§ Work to complete:
Search the entries for lines that contain the word "https", and report each one found.

§ Information:
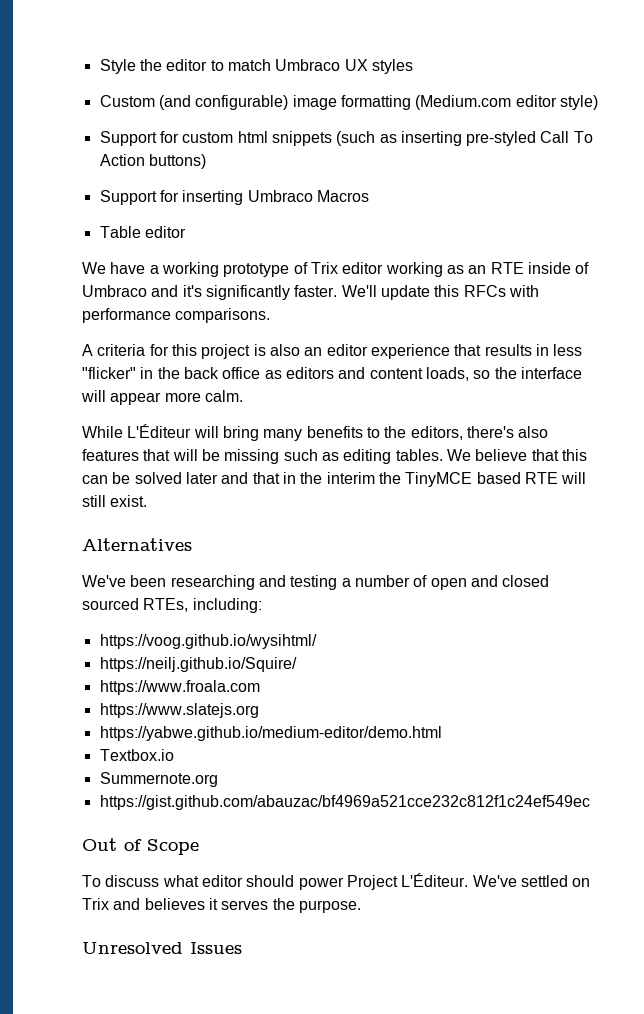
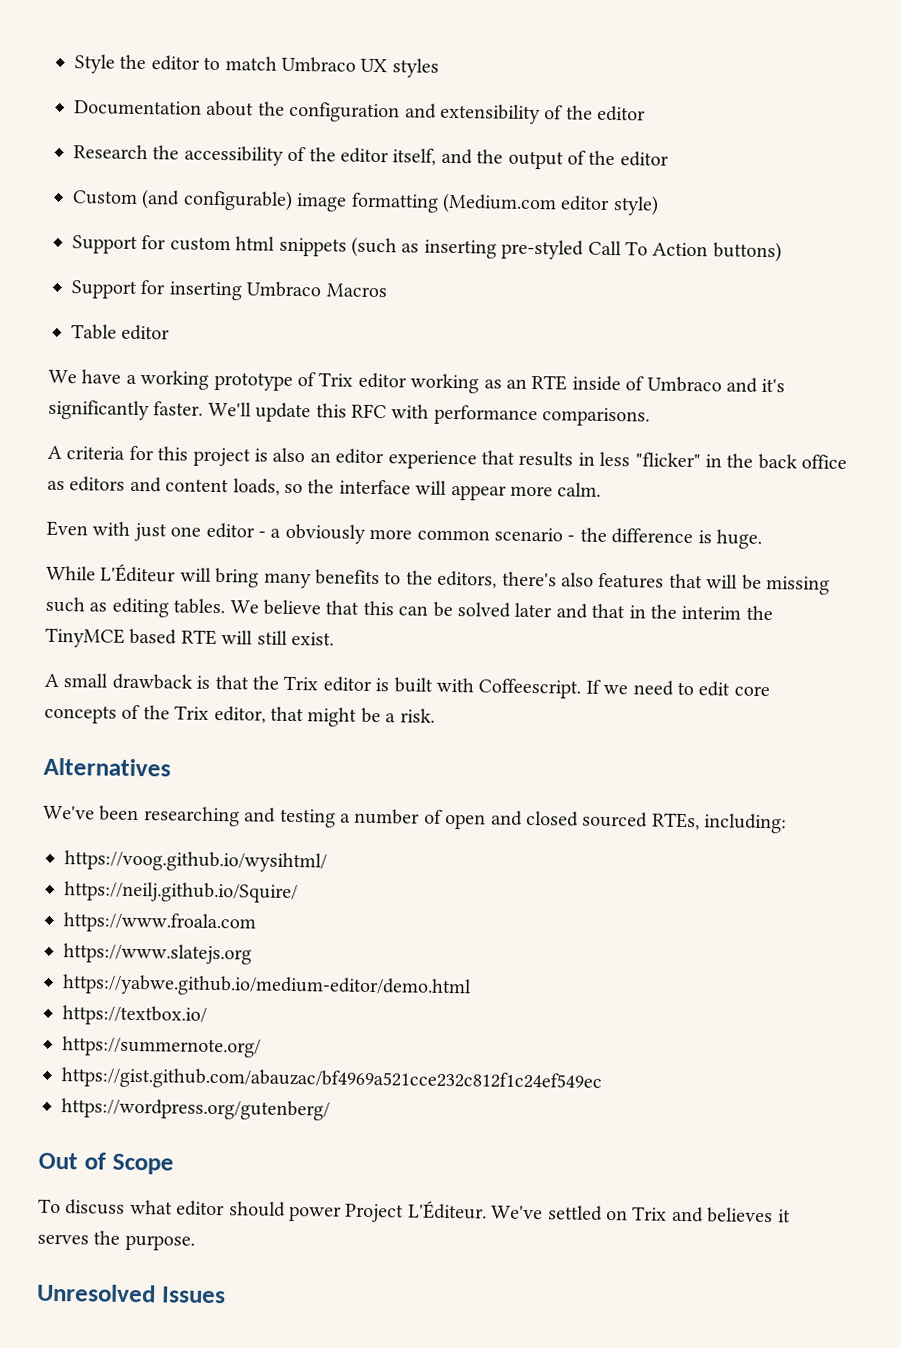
(413, 66) none -> [74,100,647,125] [73,144,669,170] // Documentation about the configuration and extensibility of the editor // Research the accessibility of the editor itself, and the output of the editor
[463,285,506,297] RFCs -> [351,403,387,419] RFC
(243, 396) none -> [46,520,762,549] // Even with just one editor - a obviously more common scenario - the difference is huge.
(148, 501) none -> [44,673,770,699] [44,704,435,727] // A small drawback is that the Trix editor is built with Coffeescript. If we need to edit core concepts of the Trix editor, that might be a risk.
[99,749,174,761] [99,772,218,787] Textbox.io // Summernote.org -> [62,1005,207,1026] [62,1036,261,1058] https://textbox.io/ // https://summernote.org/
(590, 802) none -> [61,1098,330,1121] // https://wordpress.org/gutenberg/

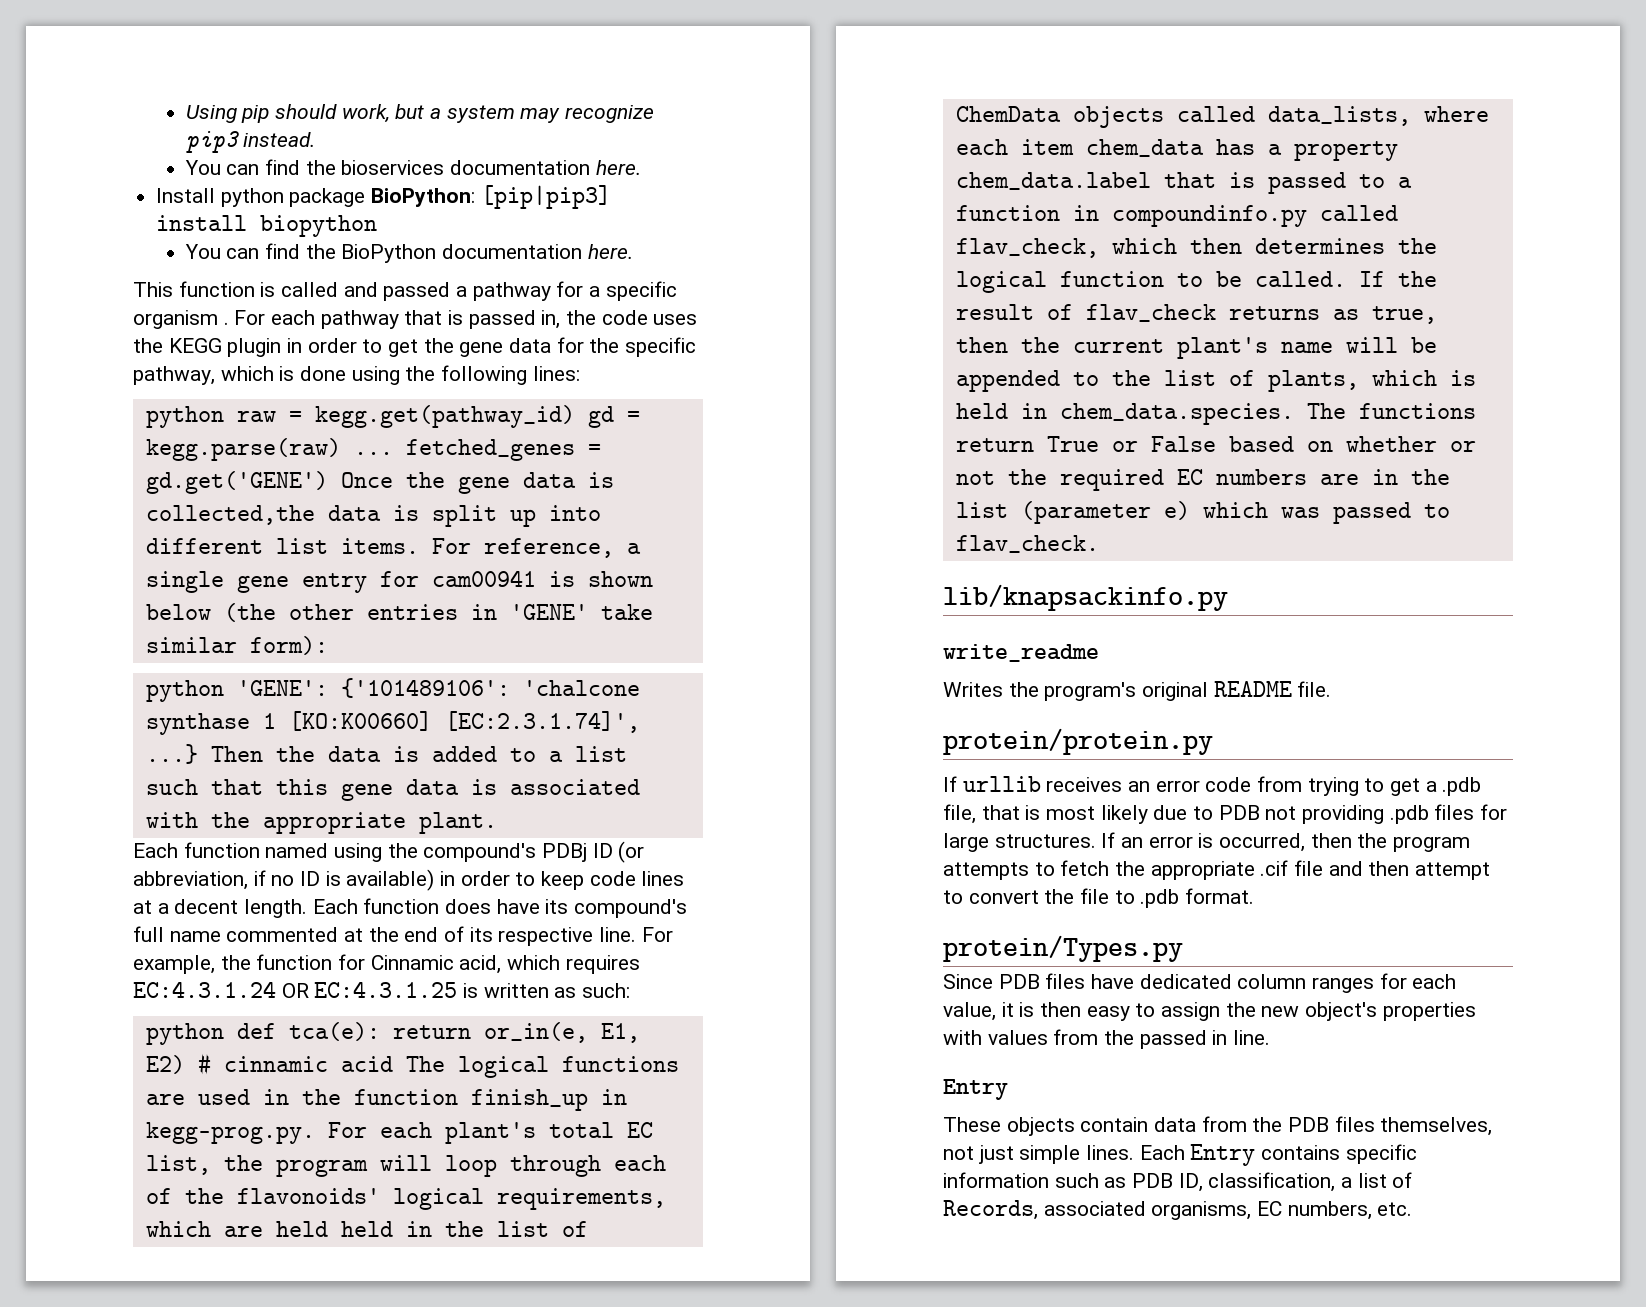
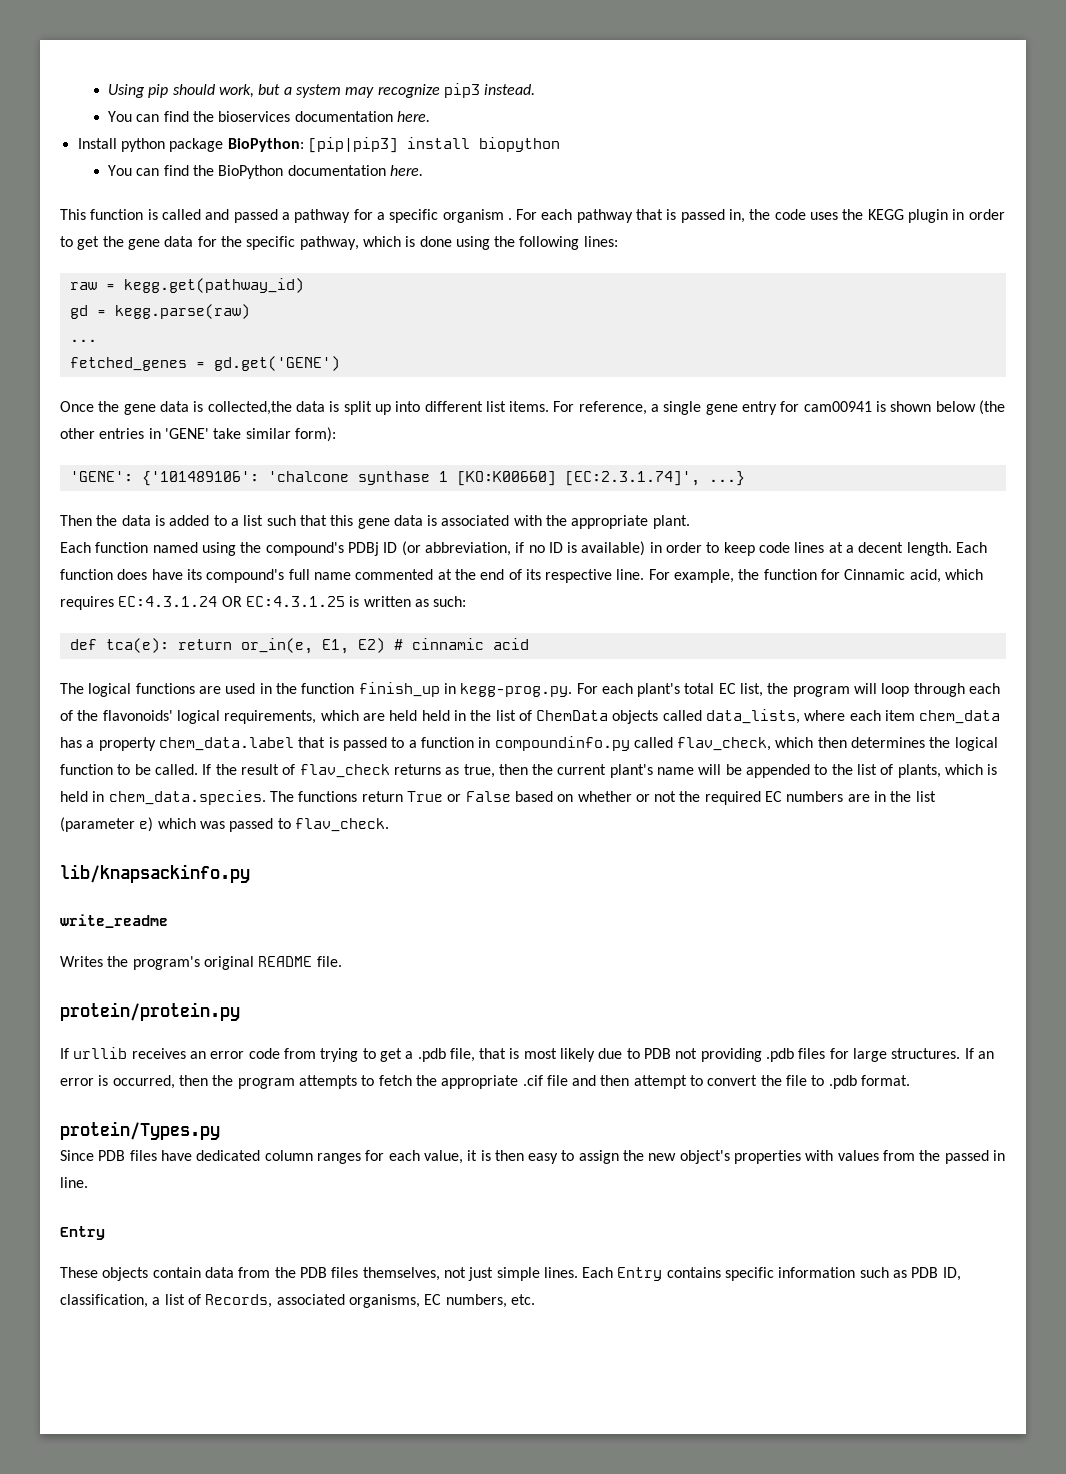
[145,406,224,428] python -> (618, 241) none
(575, 416) none -> (304, 285) //
(341, 449) none -> (250, 311) //
(393, 453) none -> (97, 340) //
(328, 482) none -> (340, 363) //
[145,680,224,702] python -> (336, 434) none
(198, 754) none -> (745, 478) //
[145,1023,224,1045] python -> (467, 601) none
(393, 1064) none -> (529, 644) //

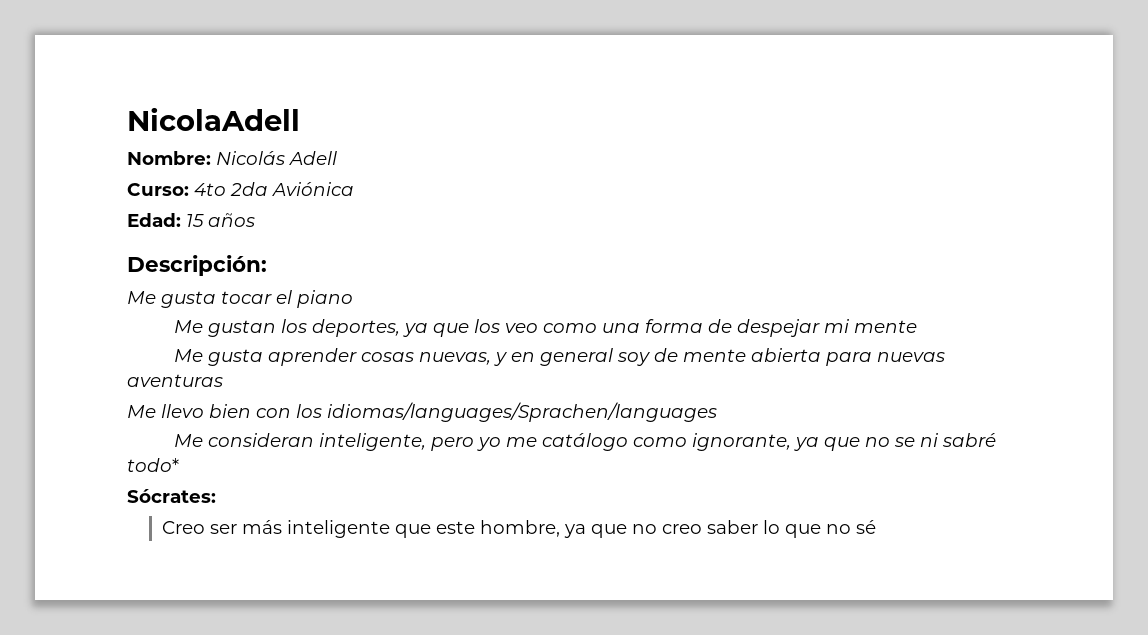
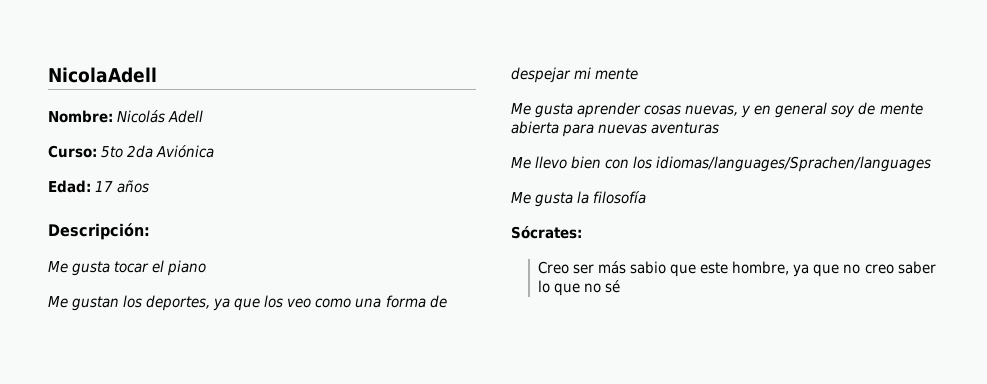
[194,183,226,196] 4to -> [101,146,124,158] 5to
[186,214,204,227] 15 -> [95,181,114,192] 17
[207,433,996,451] [127,458,179,472] consideran inteligente, pero yo me catálogo como ignorante, ya que no se ni sabré todo* -> [535,191,647,207] gusta la filosofía
[287,520,391,538] inteligente -> [630,261,667,274] sabio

§ Response to this task:
[99,749,174,761] [99,772,218,787] Textbox.io // Summernote.org -> [62,1005,207,1026] [62,1036,261,1058] https://textbox.io/ // https://summernote.org/
(590, 802) none -> [61,1098,330,1121] // https://wordpress.org/gutenberg/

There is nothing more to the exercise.